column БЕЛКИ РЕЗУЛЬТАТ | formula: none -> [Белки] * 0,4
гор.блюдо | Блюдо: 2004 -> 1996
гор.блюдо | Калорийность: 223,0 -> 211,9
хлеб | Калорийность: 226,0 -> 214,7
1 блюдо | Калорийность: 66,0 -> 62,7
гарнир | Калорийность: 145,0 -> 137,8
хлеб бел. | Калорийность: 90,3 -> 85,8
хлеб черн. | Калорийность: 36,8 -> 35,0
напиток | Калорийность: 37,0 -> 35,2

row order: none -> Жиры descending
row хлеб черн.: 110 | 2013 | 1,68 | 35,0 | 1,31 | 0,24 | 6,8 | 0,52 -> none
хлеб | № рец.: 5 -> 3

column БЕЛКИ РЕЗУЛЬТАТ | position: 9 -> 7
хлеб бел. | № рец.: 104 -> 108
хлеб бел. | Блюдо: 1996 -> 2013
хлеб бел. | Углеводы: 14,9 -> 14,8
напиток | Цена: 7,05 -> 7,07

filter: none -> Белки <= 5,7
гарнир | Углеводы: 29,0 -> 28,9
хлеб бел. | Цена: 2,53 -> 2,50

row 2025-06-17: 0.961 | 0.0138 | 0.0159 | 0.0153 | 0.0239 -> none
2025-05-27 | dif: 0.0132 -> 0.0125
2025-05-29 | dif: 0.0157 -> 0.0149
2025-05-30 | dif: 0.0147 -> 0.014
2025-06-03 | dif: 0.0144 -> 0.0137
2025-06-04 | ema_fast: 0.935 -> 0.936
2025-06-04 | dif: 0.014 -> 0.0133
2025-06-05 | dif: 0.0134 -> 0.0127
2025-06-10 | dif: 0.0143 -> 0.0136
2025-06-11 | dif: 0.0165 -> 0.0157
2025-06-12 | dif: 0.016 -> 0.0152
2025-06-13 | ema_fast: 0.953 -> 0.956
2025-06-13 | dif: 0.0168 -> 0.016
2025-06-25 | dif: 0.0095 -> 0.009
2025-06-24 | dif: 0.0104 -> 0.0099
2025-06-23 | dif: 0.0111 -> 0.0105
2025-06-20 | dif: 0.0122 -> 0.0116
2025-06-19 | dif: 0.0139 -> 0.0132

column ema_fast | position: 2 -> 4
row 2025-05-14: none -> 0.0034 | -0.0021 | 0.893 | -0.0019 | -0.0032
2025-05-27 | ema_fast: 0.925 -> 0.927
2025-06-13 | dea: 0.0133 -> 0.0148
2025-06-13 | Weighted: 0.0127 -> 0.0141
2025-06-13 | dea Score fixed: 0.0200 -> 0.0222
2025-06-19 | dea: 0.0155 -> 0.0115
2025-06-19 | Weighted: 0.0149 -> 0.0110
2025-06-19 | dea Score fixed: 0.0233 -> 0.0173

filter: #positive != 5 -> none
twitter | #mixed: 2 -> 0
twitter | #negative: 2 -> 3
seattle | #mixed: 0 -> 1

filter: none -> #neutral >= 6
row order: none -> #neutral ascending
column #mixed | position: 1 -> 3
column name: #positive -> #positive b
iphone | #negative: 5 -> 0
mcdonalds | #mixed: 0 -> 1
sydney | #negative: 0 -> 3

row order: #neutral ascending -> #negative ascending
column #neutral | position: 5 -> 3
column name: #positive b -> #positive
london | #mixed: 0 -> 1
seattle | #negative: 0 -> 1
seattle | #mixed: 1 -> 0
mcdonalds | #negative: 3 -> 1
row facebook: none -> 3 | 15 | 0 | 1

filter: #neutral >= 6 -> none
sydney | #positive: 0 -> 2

Task details> Everything in the material should be repeated exactly as written.

Expected answer>
column БЕЛКИ РЕЗУЛЬТАТ | formula: none -> [Белки] * 0,4
гор.блюдо | Блюдо: 2004 -> 1996
гор.блюдо | Калорийность: 223,0 -> 211,9
хлеб | Калорийность: 226,0 -> 214,7
1 блюдо | Калорийность: 66,0 -> 62,7
гарнир | Калорийность: 145,0 -> 137,8
хлеб бел. | Калорийность: 90,3 -> 85,8
хлеб черн. | Калорийность: 36,8 -> 35,0
напиток | Калорийность: 37,0 -> 35,2

row order: none -> Жиры descending
row хлеб черн.: 110 | 2013 | 1,68 | 35,0 | 1,31 | 0,24 | 6,8 | 0,52 -> none
хлеб | № рец.: 5 -> 3

column БЕЛКИ РЕЗУЛЬТАТ | position: 9 -> 7
хлеб бел. | № рец.: 104 -> 108
хлеб бел. | Блюдо: 1996 -> 2013
хлеб бел. | Углеводы: 14,9 -> 14,8
напиток | Цена: 7,05 -> 7,07

filter: none -> Белки <= 5,7
гарнир | Углеводы: 29,0 -> 28,9
хлеб бел. | Цена: 2,53 -> 2,50

row 2025-06-17: 0.961 | 0.0138 | 0.0159 | 0.0153 | 0.0239 -> none
2025-05-27 | dif: 0.0132 -> 0.0125
2025-05-29 | dif: 0.0157 -> 0.0149
2025-05-30 | dif: 0.0147 -> 0.014
2025-06-03 | dif: 0.0144 -> 0.0137
2025-06-04 | ema_fast: 0.935 -> 0.936
2025-06-04 | dif: 0.014 -> 0.0133
2025-06-05 | dif: 0.0134 -> 0.0127
2025-06-10 | dif: 0.0143 -> 0.0136
2025-06-11 | dif: 0.0165 -> 0.0157
2025-06-12 | dif: 0.016 -> 0.0152
2025-06-13 | ema_fast: 0.953 -> 0.956
2025-06-13 | dif: 0.0168 -> 0.016
2025-06-25 | dif: 0.0095 -> 0.009
2025-06-24 | dif: 0.0104 -> 0.0099
2025-06-23 | dif: 0.0111 -> 0.0105
2025-06-20 | dif: 0.0122 -> 0.0116
2025-06-19 | dif: 0.0139 -> 0.0132

column ema_fast | position: 2 -> 4
row 2025-05-14: none -> 0.0034 | -0.0021 | 0.893 | -0.0019 | -0.0032
2025-05-27 | ema_fast: 0.925 -> 0.927
2025-06-13 | dea: 0.0133 -> 0.0148
2025-06-13 | Weighted: 0.0127 -> 0.0141
2025-06-13 | dea Score fixed: 0.0200 -> 0.0222
2025-06-19 | dea: 0.0155 -> 0.0115
2025-06-19 | Weighted: 0.0149 -> 0.0110
2025-06-19 | dea Score fixed: 0.0233 -> 0.0173

filter: #positive != 5 -> none
twitter | #mixed: 2 -> 0
twitter | #negative: 2 -> 3
seattle | #mixed: 0 -> 1

filter: none -> #neutral >= 6
row order: none -> #neutral ascending
column #mixed | position: 1 -> 3
column name: #positive -> #positive b
iphone | #negative: 5 -> 0
mcdonalds | #mixed: 0 -> 1
sydney | #negative: 0 -> 3

row order: #neutral ascending -> #negative ascending
column #neutral | position: 5 -> 3
column name: #positive b -> #positive
london | #mixed: 0 -> 1
seattle | #negative: 0 -> 1
seattle | #mixed: 1 -> 0
mcdonalds | #negative: 3 -> 1
row facebook: none -> 3 | 15 | 0 | 1

filter: #neutral >= 6 -> none
sydney | #positive: 0 -> 2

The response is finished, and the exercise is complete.